Ter serviços sem fio e com fio compartilhando a mesma rede é uma prática “comum a muitos provedores de serviços”, diz o relatório, acrescentando que as empresas consideram essa uma maneira eficiente de “equilibrar custos com desempenho”.

Desde então, a Rogers anunciou que desenvolverá uma nova rede separada para seus sistemas sem fio, mantendo os serviços com fio na antiga rede principal. O relatório diz que o trabalho está em andamento.

Homens e mulheres estão do lado de fora de uma cafeteria em uma rua movimentada da cidade. Todos estão olhando para seus celulares.
Pessoas usam aparelhos eletrônicos do lado de fora de uma cafeteria em Toronto durante uma queda de energia nacional da Rogers na sexta-feira, 8 de julho de 2022. (Cole Burston/The Canadian Press)

A revisão diz que, como os cinco primeiros estágios da atualização da rede ocorreram sem incidentes, “o algoritmo de avaliação de risco rebaixou o nível de risco para a sexta fase” da atualização.

Designar os riscos na fase seis como “baixos” significava que a equipe da Rogers poderia evitar níveis adicionais de escrutínio e aprovações à medida que a atualização prosseguia, mesmo que isso “contrariasse as normas do setor”, diz o relatório.

A Rogers diz que instalou um novo algoritmo de avaliação de risco para resolver o problema.

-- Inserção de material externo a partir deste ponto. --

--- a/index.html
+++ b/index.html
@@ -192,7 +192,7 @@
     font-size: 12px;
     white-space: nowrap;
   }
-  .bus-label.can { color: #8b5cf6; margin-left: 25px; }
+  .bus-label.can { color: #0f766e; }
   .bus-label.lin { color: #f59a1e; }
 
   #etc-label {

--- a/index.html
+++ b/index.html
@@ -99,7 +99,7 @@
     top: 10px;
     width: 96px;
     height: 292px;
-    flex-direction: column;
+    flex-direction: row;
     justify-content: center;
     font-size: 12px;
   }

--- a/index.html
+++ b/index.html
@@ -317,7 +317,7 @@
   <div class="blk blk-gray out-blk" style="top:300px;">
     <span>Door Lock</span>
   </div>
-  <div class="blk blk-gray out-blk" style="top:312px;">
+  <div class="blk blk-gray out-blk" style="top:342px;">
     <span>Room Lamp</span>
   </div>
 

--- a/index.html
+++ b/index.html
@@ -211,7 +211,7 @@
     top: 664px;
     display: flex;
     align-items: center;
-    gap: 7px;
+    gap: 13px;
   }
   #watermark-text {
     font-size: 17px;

O resumo executivo da análise da Xona Partners também diz que a “falha de rede poderia ter sido evitada” se a Rogers tivesse “mecanismos de proteção contra sobrecarga” limitando a quantidade de informações canalizadas para a rede principal.

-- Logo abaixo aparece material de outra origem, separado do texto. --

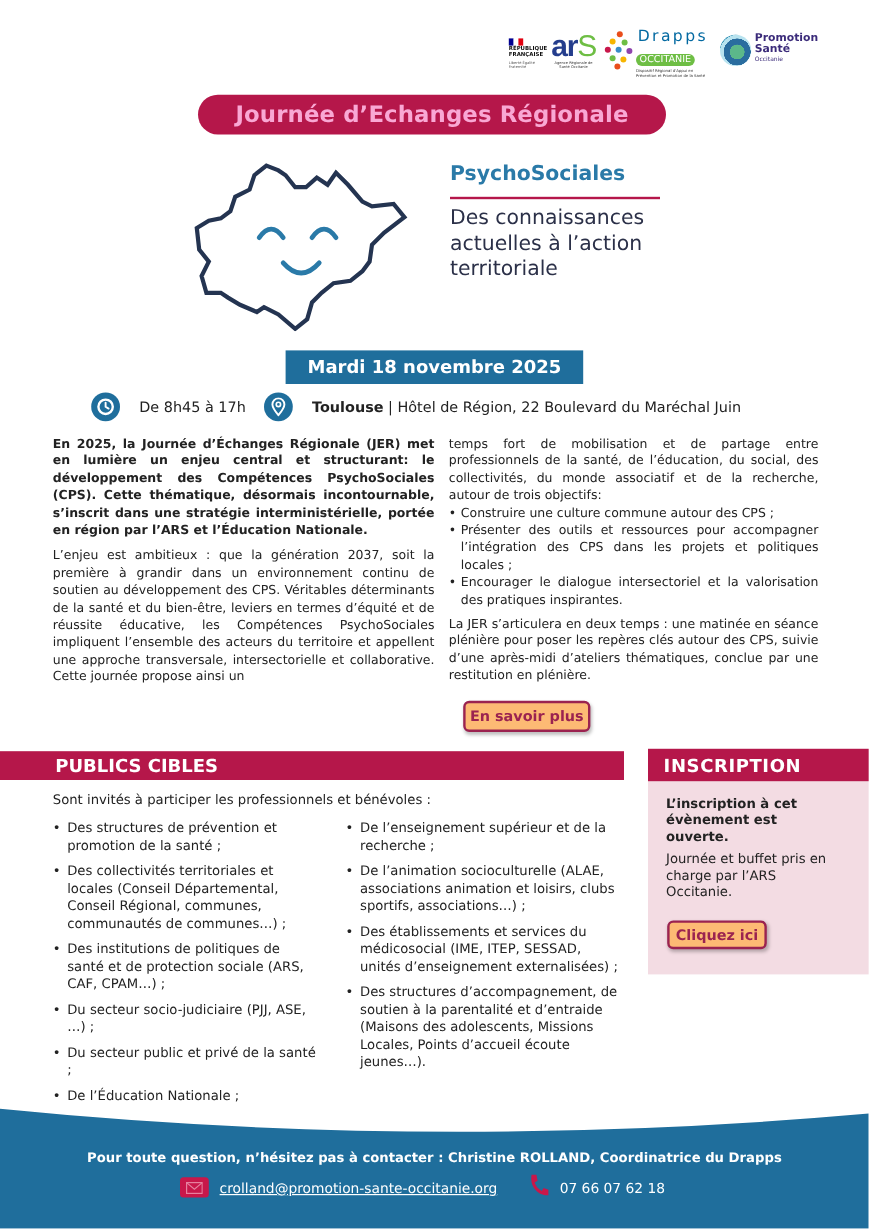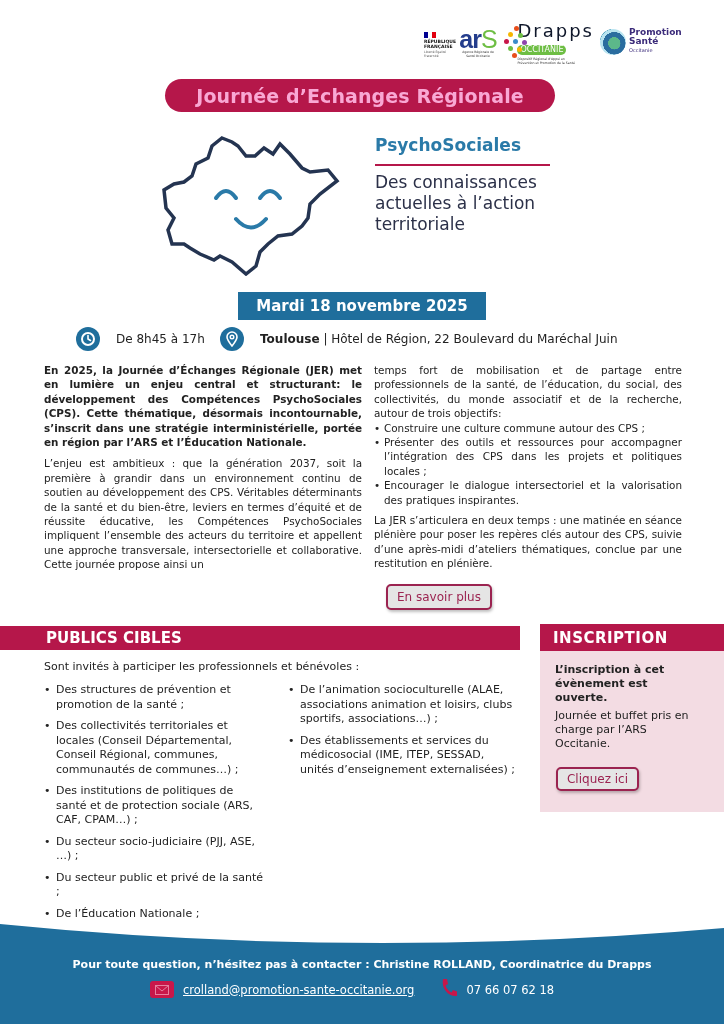--- a/index.html
+++ b/index.html
@@ -20,7 +20,7 @@
   .drapps-dots { width: 24px; height: 36px; position: relative; }
   .drapps-dots i { position: absolute; width: 5px; height: 5px; border-radius: 50%; }
   .drapps-text { margin-left: 2px; }
-  .drapps-text .d { font-size: 18px; color: #0f172a; letter-spacing: 2px; line-height: 13px; font-family: "DejaVu Sans", sans-serif; }
+  .drapps-text .d { font-size: 13px; color: #0369a1; letter-spacing: 2px; line-height: 13px; font-family: "DejaVu Sans", sans-serif; text-align: right; }
   .drapps-text .o { background: #6ebe44; color: #fff; font-size: 8px; border-radius: 5px; padding: 0 3px; line-height: 10px; display: inline-block; margin-top: 1px; }
   .drapps-text .x { font-size: 3.2px; color: #333; line-height: 4px; margin-top: 1px; width: 60px; }
   .logo-ps { margin-left: 6px; display: flex; align-items: center; margin-top: 4px; }

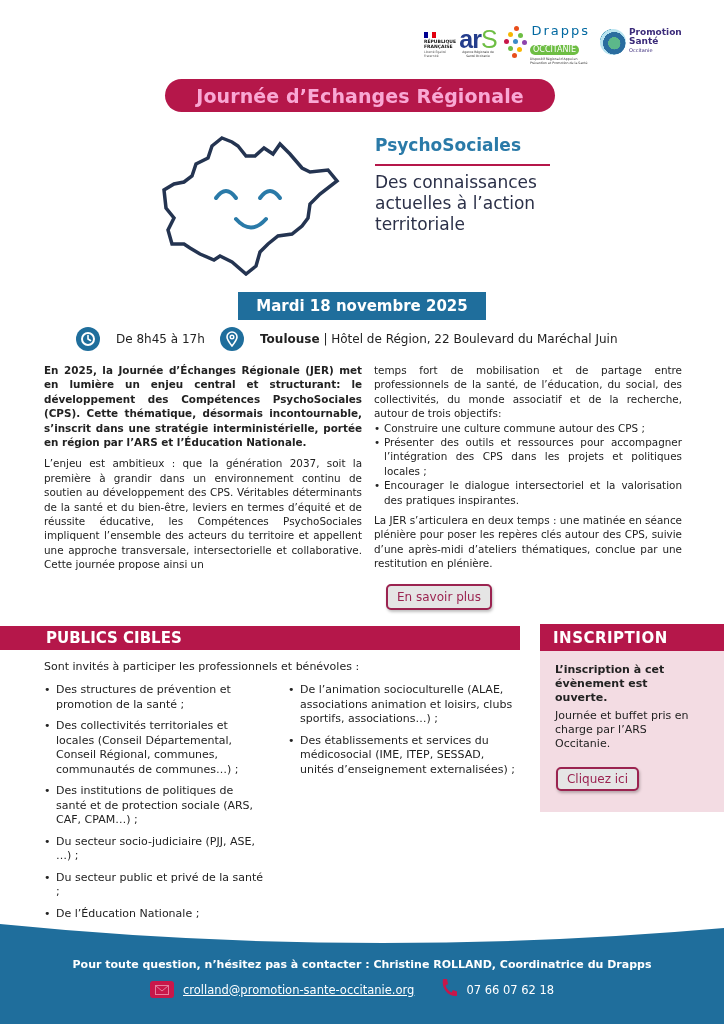--- a/index.html
+++ b/index.html
@@ -55,7 +55,7 @@
   .col-right li::before { content: "•"; position: absolute; left: 0; }
   .col-right .p2 { margin-top: 6px; }
 
-  .btn-outline { position: absolute; background: #e5e5e5; border: 2px solid #9b2350; border-radius: 5px; color: #9b2350; font-weight: normal; font-size: 12px; display: flex; align-items: center; justify-content: center; box-shadow: 1px 2px 3px rgba(0,0,0,0.25); cursor: pointer; }
+  .btn-outline { position: absolute; background: #fdba74; border: 2px solid #9b2350; border-radius: 5px; color: #9b2350; font-weight: bold; font-size: 12px; display: flex; align-items: center; justify-content: center; box-shadow: 1px 2px 3px rgba(0,0,0,0.25); cursor: pointer; }
   .btn-savoir { top: 584px; left: 386px; width: 106px; height: 26px; }
 
   .publics-bar { position: absolute; top: 626px; left: 0; width: 520px; height: 24px; background: #b5174a; color: #fff; font-size: 15px; font-weight: bold; padding-left: 46px; display: flex; align-items: center; }

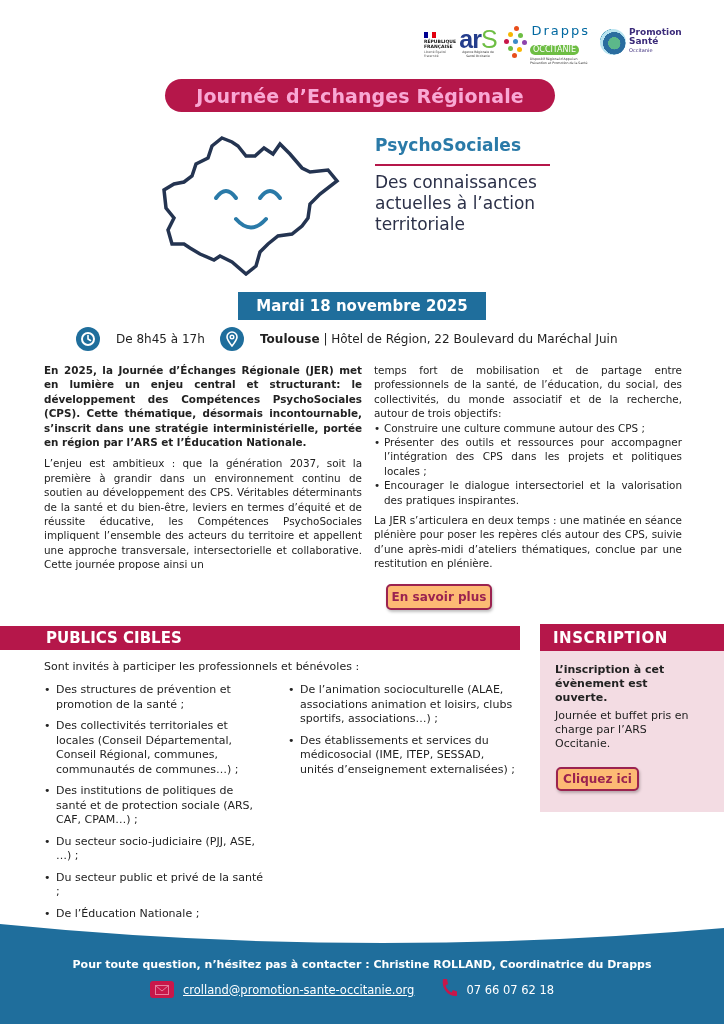--- a/index.html
+++ b/index.html
@@ -194,6 +194,7 @@
 </ul>
 
 <ul class="pub-list pub-right">
+  <li>De l’enseignement supérieur et de la recherche ;</li>
   <li>De l’animation socioculturelle (ALAE, associations animation et loisirs, clubs sportifs, associations…) ;</li>
   <li>Des établissements et services du médicosocial (IME, ITEP, SESSAD, unités d’enseignement externalisées) ;</li>
 </ul>

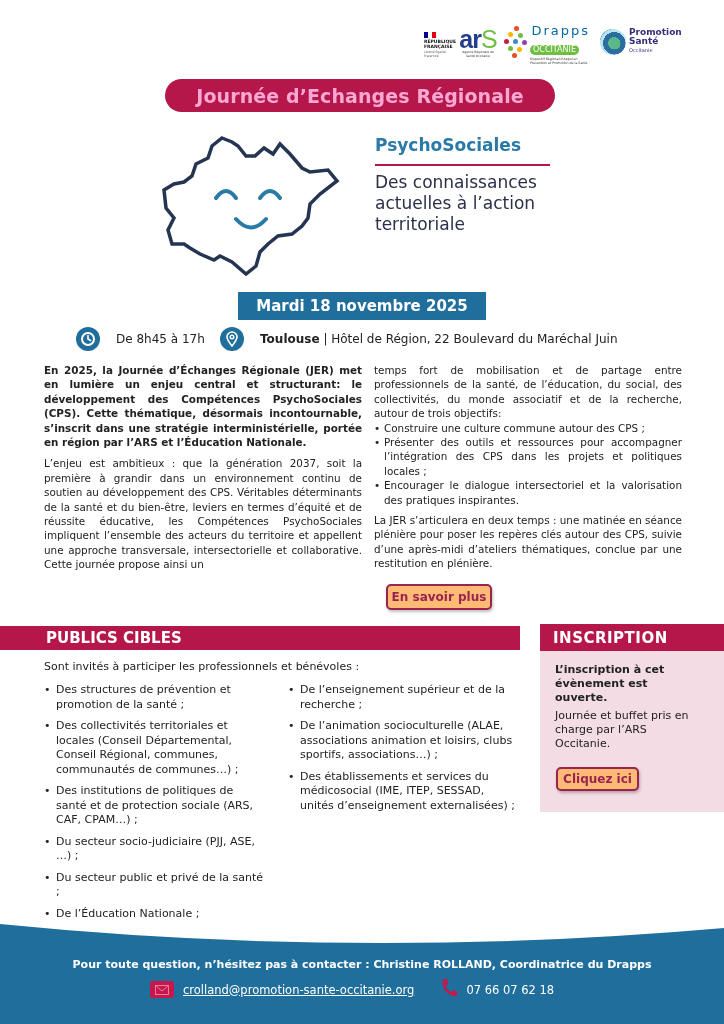--- a/index.html
+++ b/index.html
@@ -197,6 +197,7 @@
   <li>De l’enseignement supérieur et de la recherche ;</li>
   <li>De l’animation socioculturelle (ALAE, associations animation et loisirs, clubs sportifs, associations…) ;</li>
   <li>Des établissements et services du médicosocial (IME, ITEP, SESSAD, unités d’enseignement externalisées) ;</li>
+  <li>Des structures d’accompagnement, de soutien à la parentalité et d’entraide (Maisons des adolescents, Missions Locales, Points d’accueil écoute jeunes…).</li>
 </ul>
 
 <div class="insc-panel">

A revisão recomenda que todas as redes de telecomunicações no Canadá implementem mecanismos de proteção contra sobrecarga para suas redes principais.

Desafios na restauração da rede

Um problema central que frustrava os esforços da Rogers para fazer seus sistemas voltarem a funcionar depois que eles caíram era a incapacidade da corporação de se comunicar adequadamente.

O relatório diz que quando a rede principal caiu, os funcionários remotos não conseguiram acessar os sistemas da Rogers ou usar a internet e não conseguiram ficar online usando outros provedores de serviços.

“A Rogers teve que enviar funcionários para locais remotos para acessar fisicamente os roteadores afetados, o que atrasou os esforços de recuperação da rede”, diz o relatório.

Desde então, todos os membros da equipe de resposta a incidentes e crises da Rogers receberam acesso de terceiros à internet para “manter as capacidades de comunicação durante interrupções”.

A revisão também diz que a equipe da Rogers não conseguiu acessar registros de erros críticos detalhando a causa raiz da interrupção até 14 horas após o início da interrupção, o que “impactou negativamente os esforços de recuperação da interrupção”.

John Lawford, diretor executivo do Public Interest Advocacy Centre em Ottawa, vem pressionando Rogers e o CRTC por mais transparência sobre a interrupção.

Ele criticou o CRTC por levar dois anos para entregar um relatório sobre a interrupção, descrevendo-o como uma “maquiagem no sentido de que tanto o CRTC quanto a Rogers foram totalmente poupados”.

“O relatório faz uma alegação de que Rogers retificou o problema e não há evidências suficientes para que eu veja isso”, disse Lawford. “Este é apenas o ponto de vista de um especialista em particular.”